Thus, the left owns the commanding heights of our democracy. Given this power, it is a surprise that the right wins as many elections as it does. To be sure, modern information technology has created a more dispersed media world and permitted conservatives a somewhat greater voice. But the imbalances remain dramatic.

John goes on to contrast the scribal class with “producers,” those people who “produce material goods and non-information services for a living.” Producers, he suggests, do not skew Left, or at least not as much as the scribal class. They serve as a kind of cultural counterweight, to the great annoyance of the scribes.

John is right in his assessment of the cultural and political leanings of the scribal class, and the outsize influence members of that class have over the direction of the country. He’s not as persuasive when it comes to the producers. Corporate America and the cultural Left often find themselves on the same side of public debates, as last spring’s controversy over the Indiana RFRA law, and last summer’s reaction to Obergefell decision, demonstrate. Corporate America really doesn’t stand in opposition to the Left, unless one defines the Left purely in economic terms.

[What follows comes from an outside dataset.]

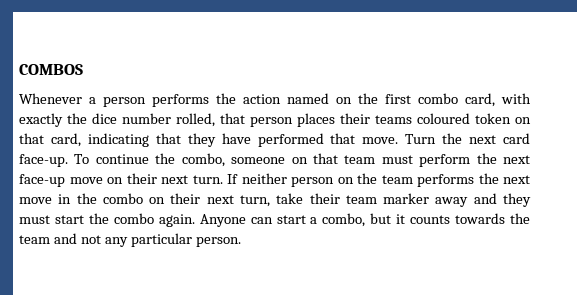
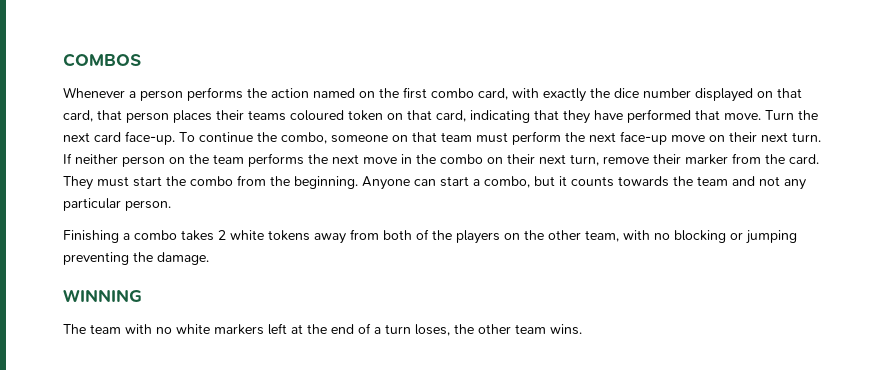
[176,113,215,127] rolled, -> [695,88,802,102] [63,110,93,122] displayed on that card,
[276,193,531,207] take their team marker away and they -> [603,153,819,165] [63,176,93,190] remove their marker from the card. They
[158,214,195,227] again. -> [237,175,358,189] from the beginning.
(241, 242) none -> [63,229,797,244] [63,252,209,265] [63,289,142,302] [63,323,582,336] // Finishing a combo takes 2 white tokens away from both of the players on the other team, with no blocking or jumping preventing the damage. // WINNING // The team with no white markers left at the end of a turn loses, the other team wins.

John minimizes one factor, though, and that is the scribal class’s almost total disregard of religion, at least traditional religion. True, the media sometimes presents religious minorities in a flattering light, usually as examples of a benign multiculturalism. But there is little respect for the legitimacy of religious convictions as such, especially the convictions of traditional believers. There is little knowledge even of basic facts.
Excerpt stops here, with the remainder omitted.